NEW YORK and BOSTON — February 2, 2026 — Leads & Copy — A new study reveals that cellular senescence shapes the structure of the human brain across an individual’s lifespan. The research, published in the journal CELL, was led by scientists from the Living Brain Project at the Icahn School of Medicine at Mount Sinai, with support from BPGbio.
The study challenges the view of cellular senescence as merely a passive biological marker of aging, identifying it as an active, regulated biological program.
Researchers analyzed living cortical brain tissue from 141 neurosurgical patients during routine deep brain stimulation surgeries. This was combined with MRI imaging and advanced multi-omics analyses through Mount Sinai’s Living Brain Project. The team produced the first direct molecular map connecting living cellular biology to human brain architecture, analyzing more than 100,000 individual cells to create a “cellular GPS” for the aging brain.
Alexander Charney, M.D., Ph.D., Director of The Charles Bronfman Institute for Personalized Medicine, Vice Chair of the Windreich Department of Artificial Intelligence and Human Health, co-lead of The Living Brain Project at the Icahn School of Medicine at Mount Sinai, and co-senior author, stated that the team was able to interrogate living human brain tissue at an unprecedented scale and depth. He said this approach connects molecular activity directly to brain structure, setting the stage for biologically informed therapeutic strategies based on the molecular function of specific cell types.
The preservation of molecular integrity in live brain provides unprecedented insight into brain function. BPGbio’s causal AI platform NAi® is poised to mine the resulting large-scale dataset to uncover new therapeutic targets for neurodegenerative diseases.
Noam Beckmann Ph.D., Director of Data Sciences and founding member for the Mount Sinai Clinical Intelligence Center and co-senior author, said that the study is the first to directly link senescence–related molecular networks in living human brain tissue to measurable changes in brain structure within the same individuals. He added that the relationship is present across the human lifespan, highlighting senescence as a fundamental biological feature of brain aging and neurodegenerative disease.
The research integrated advanced molecular and imaging techniques to uncover how cellular programs shape brain structure. A multi-omics framework was used combining bulk RNA sequencing, proteomics, and single-nucleus RNA sequencing to map gene and protein activity within specific cell types, including excitatory neurons and microglia. Each molecular dataset was paired with MRI-derived measures of cortical volume, area, and thickness.

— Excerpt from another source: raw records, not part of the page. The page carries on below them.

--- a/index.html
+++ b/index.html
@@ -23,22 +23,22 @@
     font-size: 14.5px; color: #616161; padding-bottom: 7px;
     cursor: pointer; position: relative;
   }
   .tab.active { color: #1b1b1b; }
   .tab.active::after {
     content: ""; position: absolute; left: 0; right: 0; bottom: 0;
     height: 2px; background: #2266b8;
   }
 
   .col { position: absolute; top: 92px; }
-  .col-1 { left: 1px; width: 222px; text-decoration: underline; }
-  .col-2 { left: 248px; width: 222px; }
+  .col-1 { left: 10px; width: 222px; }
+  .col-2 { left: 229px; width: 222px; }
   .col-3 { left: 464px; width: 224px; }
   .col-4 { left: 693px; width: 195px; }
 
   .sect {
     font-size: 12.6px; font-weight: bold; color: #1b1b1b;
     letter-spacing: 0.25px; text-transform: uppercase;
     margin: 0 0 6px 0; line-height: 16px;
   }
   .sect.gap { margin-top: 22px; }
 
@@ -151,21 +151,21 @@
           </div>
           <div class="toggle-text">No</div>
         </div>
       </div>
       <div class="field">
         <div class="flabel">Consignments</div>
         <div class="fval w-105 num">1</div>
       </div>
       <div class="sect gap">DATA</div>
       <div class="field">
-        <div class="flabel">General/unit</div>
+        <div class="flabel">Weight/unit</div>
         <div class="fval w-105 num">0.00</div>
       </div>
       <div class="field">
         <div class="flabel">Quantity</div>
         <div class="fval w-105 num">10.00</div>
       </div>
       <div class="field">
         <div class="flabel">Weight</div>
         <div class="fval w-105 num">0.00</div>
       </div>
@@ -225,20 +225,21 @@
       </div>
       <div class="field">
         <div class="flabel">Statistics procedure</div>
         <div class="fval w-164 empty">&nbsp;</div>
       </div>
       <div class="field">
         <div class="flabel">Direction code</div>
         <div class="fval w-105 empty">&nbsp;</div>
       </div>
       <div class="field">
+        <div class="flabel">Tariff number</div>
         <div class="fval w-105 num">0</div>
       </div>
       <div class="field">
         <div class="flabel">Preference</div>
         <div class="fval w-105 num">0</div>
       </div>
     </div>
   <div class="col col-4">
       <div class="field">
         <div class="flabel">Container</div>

Michael A. Kiebish, Ph.D., VP of Platform and Translational Sciences at BPGbio and co-author, said the study sheds light on why the Living Brain Project is so critical. By directly accessing and characterizing living human brain tissue at multiple molecular levels, Kiebish noted, they are challenging long-held assumptions about brain aging and creating a dataset that opens new avenues to identify targets and biomarkers for precision therapies for neurodegenerative diseases such as Alzheimer’s and Parkinson’s.
Key discoveries include:
- Cellular senescence as a developmental regulator: Senescence-related gene activity in excitatory neurons correlates with smaller cortical volumes.
- Shared biology between development and aging: Molecular programs active during brain formation reemerge in older age.
- First living-tissue molecular–structural map: Researchers provide the first view of how molecular processes shape brain structure.
Niven R. Narain, Ph.D., President and CEO of BPGbio, stated that the Living Brain Study represents a historical landmark in medicine, potentially positioning living human brain as the primary biological reference for therapeutic innovation. With neurodegenerative disease representing a rapidly growing ~$750 billion global market, he sees a significant opportunity to partner with industry leaders to translate these insights into transformative therapies.
John Beeler, Ph.D., SVP, Business Development at BPGbio, said that neurological disease research and development has struggled because it has relied on models that fail to capture how the human brain truly functions and ages.
Eric J. Nestler, M.D., Ph.D., Dean of the Icahn School of Medicine at Mount Sinai, was involved in this project as a thesis adviser for lead study author Anina Lund, PhD, a former neuroscience graduate student and now postdoctoral fellow at the Icahn School of Medicine. He had no decision-making authority over experiments. Dr. Nestler also serves on BPGbio’s Scientific Advisory Board in a compensated advisory capacity.
BPGbio is a biology-first AI-powered biopharma company focused on mitochondrial biology and protein homeostasis. Headquartered in greater Boston, the company leverages its NAi Interrogative Biology® platform and one of the world’s largest clinically annotated biobanks to develop a deep pipeline in oncology, rare diseases, and neurology.